A Python library for handling multi-CSV format.
Project description
MultiCSV
Python library multicsv
is designed for handling multi-CSV format
files. It provides an interface for reading, writing, and manipulating
sections of a CSV file as individual text file objects.
Key Features
- Efficient Section Management: Read and write multiple independent sections within a single CSV file.
- TextIO Interface: Sections are treated as TextIO objects, enabling familiar file operations.
- Flexible Operations: Supports reading, writing, iterating, and deleting sections.
- Context Management: Ensures resource safety with
with
statement compatibility. - Integrated Testing: Includes comprehensive unit tests, covering 100% of the functionality.
The Multi-CSV Format
The multi-CSV format is an extension of the traditional CSV
(Comma-Separated Values) format that supports dividing a single file
into multiple independent sections. Each section is demarcated by a
header enclosed in square brackets, e.g., [section_name]
.
This format is commonly known for usage in Illumina-MiSeq sample sheet
files.
Conceptually, this file format provides the ability to store a whole SQL database in a single, human readable file.
Example
Here's a simplified example of a multi-CSV file:
[section1]
header1,header2,header3
value1,value2,value3
[section2]
headerA,headerB,headerC
valueA,valueB,valueC
In the example above, the file contains two sections: section1
and
section2
. Each section has its own headers and rows of data.
Usage
Here's a quick example of how to use the multicsv
library:
import csv
import multicsv
with multicsv.open('example.csv', mode='w+') as csv_file:
# Write the CSV content to the file
csv_file.section('section1').write("header1,header2,header3\nvalue1,value2,value3\n")
csv_file.section('section2').write("header4,header5,header6\nvalue4,value5,value6\n")
# Read a section using the csv module
csv_reader = csv.reader(csv_file['section1'])

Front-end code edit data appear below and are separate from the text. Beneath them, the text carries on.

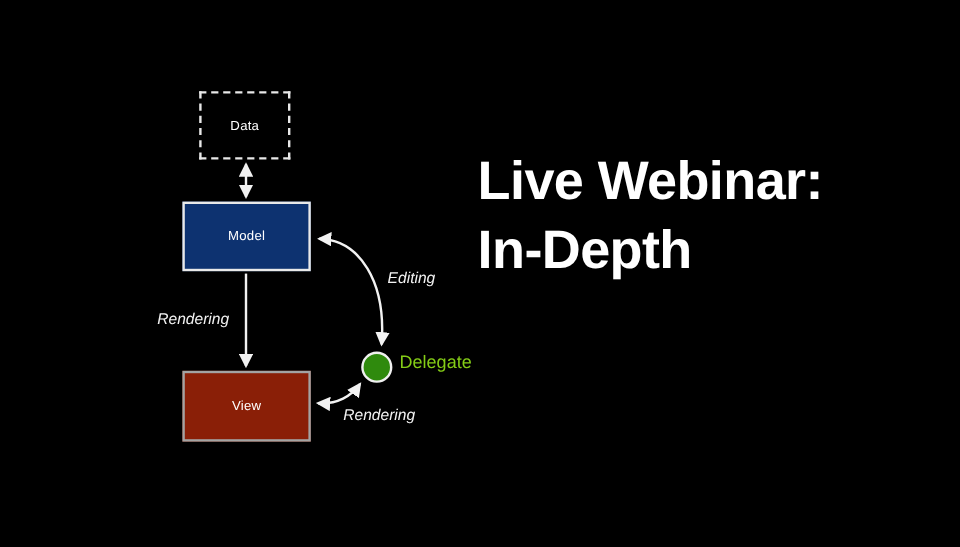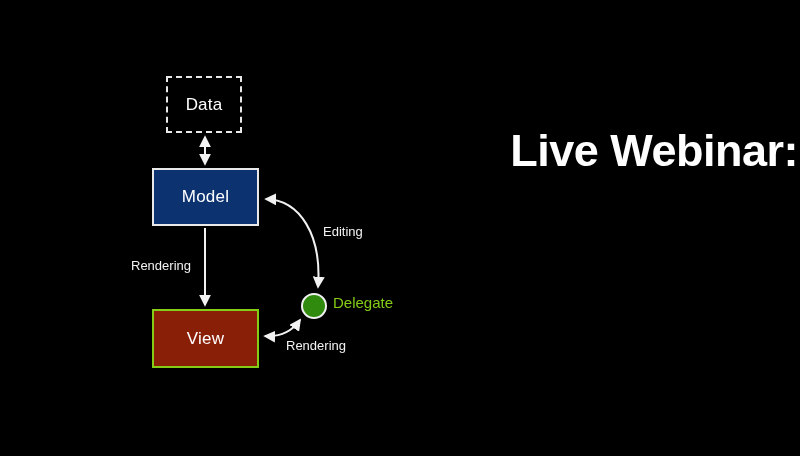--- a/index.html
+++ b/index.html
@@ -45,7 +45,7 @@
     align-items: center;
     justify-content: center;
     color: #ffffff;
-    font-size: 17px;
+    font-size: 11px;
     font-weight: 400;
     letter-spacing: 0.2px;
     font-family: "Liberation Sans", sans-serif;

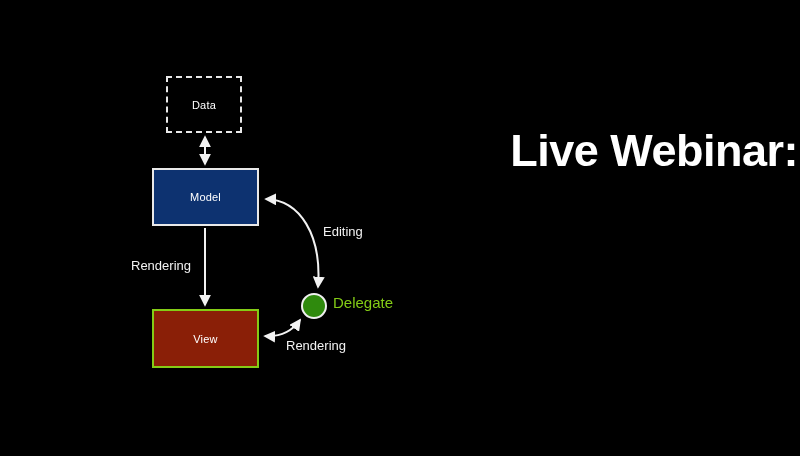--- a/index.html
+++ b/index.html
@@ -114,7 +114,7 @@
     left: 398px;
     top: 122px;
     width: 400px;
-    text-align: right;
+    text-align: left;
     color: #ffffff;
     font-family: "Liberation Sans", sans-serif;
     font-weight: bold;

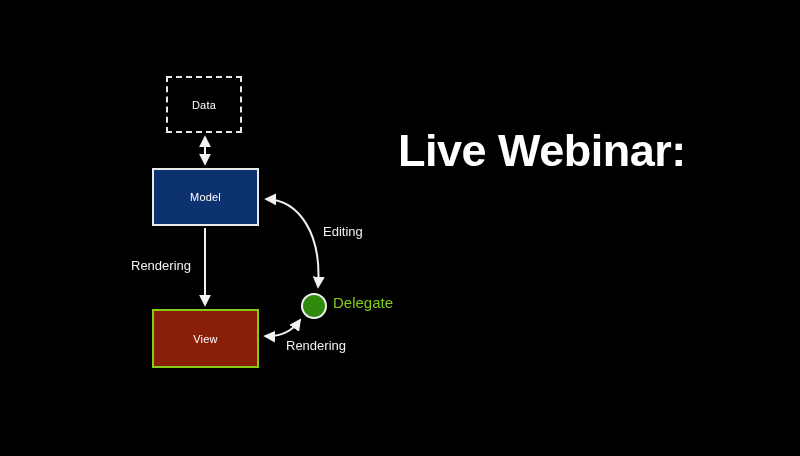--- a/index.html
+++ b/index.html
@@ -101,6 +101,7 @@
     position: absolute;
     color: #f2f2f2;
     font-size: 13px;
+    font-style: italic;
     font-family: "Liberation Sans", sans-serif;
     white-space: nowrap;
   }

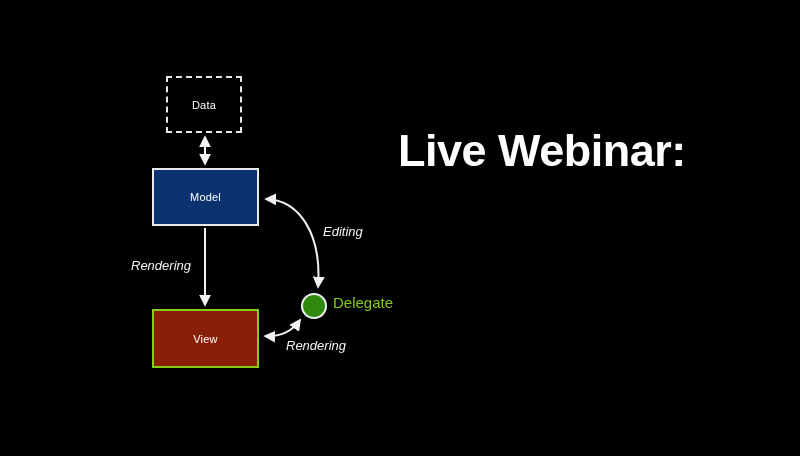--- a/index.html
+++ b/index.html
@@ -179,6 +179,7 @@
 
   <div id="title-block">
     <span class="title-line">Live Webinar:</span>
+    <span class="title-line">In-Depth</span>
   </div>
 
 </div>

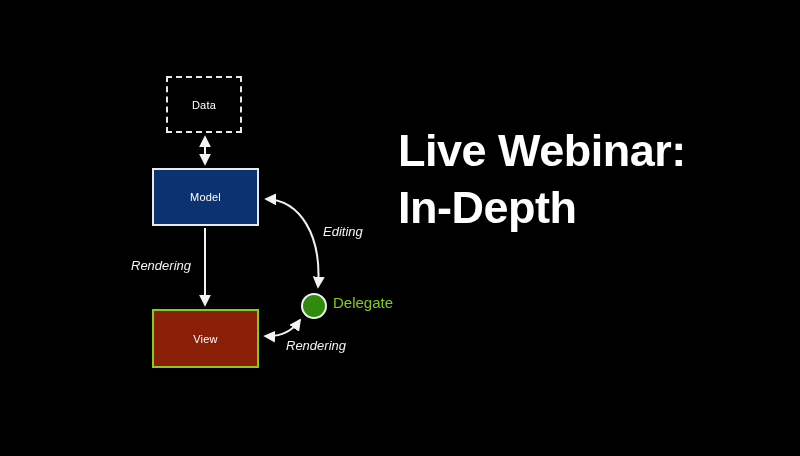--- a/index.html
+++ b/index.html
@@ -72,7 +72,7 @@
     top: 309px;
     width: 107px;
     height: 59px;
-    border: 2px solid #84cc16;
+    border: 2px solid #a3a3a3;
     background: #8a1f07;
   }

assert list(csv_reader) == [['header1', 'header2', 'header3'],
['value1', 'value2', 'value3']]
There are only two methods exported in multicsv
: open
and wrap
.
This is how the latter one is meant to be used:
import io
import multicsv
# Initialize the MultiCSVFile with a base CSV string
csv_content = io.StringIO("""\
[section1]
a,b,c
1,2,3
[section2]
d,e,f
4,5,6
""")
csv_file = multicsv.wrap(csv_content)
# Accessing a section
section1 = csv_file["section1"]
print(section1.read()) # Outputs: "a,b,c\n1,2,3\n"
# Adding a new section
new_section = io.StringIO("g,h,i\n7,8,9\n")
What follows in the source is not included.